Figure 4. Effects of TGF-β1 on ALK5 mRNA and protein levels in PBL and HKL.

After treatment with native or heat treated rgcTGF-β1 (100 ng/ml) for 1–96 h, ALK5 mRNA (A) and protein (B–C) levels in PBL or HKL were analyzed by qPCR and WB, respectively. In parallel experiments, leukocytes were exposed to the decreasing dilution of gcTGF-β1 mAb (1∶30000-1∶300) for 72 h under static incubation.

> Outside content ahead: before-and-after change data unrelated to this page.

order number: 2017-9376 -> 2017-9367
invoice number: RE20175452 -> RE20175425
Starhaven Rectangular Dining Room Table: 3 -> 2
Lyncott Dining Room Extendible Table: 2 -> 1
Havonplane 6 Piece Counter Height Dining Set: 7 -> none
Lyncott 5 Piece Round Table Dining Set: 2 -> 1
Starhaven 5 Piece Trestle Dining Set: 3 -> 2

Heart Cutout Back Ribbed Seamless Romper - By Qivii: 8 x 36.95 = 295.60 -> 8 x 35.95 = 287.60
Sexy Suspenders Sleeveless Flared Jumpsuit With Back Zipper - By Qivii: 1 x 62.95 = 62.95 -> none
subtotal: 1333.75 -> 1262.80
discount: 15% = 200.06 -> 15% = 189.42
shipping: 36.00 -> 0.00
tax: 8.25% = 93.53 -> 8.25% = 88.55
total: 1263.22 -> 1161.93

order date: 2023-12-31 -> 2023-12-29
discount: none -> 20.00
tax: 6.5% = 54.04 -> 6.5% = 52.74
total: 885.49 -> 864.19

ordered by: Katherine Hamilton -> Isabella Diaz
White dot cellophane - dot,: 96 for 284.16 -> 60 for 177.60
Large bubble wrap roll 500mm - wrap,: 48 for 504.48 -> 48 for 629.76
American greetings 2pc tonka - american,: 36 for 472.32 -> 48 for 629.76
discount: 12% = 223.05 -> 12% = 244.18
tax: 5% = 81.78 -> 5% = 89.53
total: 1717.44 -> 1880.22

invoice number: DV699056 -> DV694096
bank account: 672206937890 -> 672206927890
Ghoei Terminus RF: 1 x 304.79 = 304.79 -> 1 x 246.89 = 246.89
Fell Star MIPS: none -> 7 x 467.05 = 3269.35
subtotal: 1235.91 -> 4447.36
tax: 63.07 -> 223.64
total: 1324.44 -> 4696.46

Subsequently, qPCR and WB were performed for detection of ALK5 mRNA expression (D) and protein levels (E) in PBL (left panels) or HKL (right panels). Relative mRNA expression levels of Alk5 were analyzed using β-actin as an internal reference and expressed as the fold changes of the heat treated group at 1 h. Data presented (mean±SEM, N = 4) are representative results from three individual experiments. In WB, the representative results were showed here and β-actin levels were used as an internal control and isotype control was mouse IgG (30 µg/ml). Meanwhile, the densitometric analysis of ALK5 protein levels was performed (mean±SEM, N = 4) and the relative protein levels were expressed as the fold changes of the heat treated group at 1 h. The asterisk (*) denotes a significant difference at P<0.05.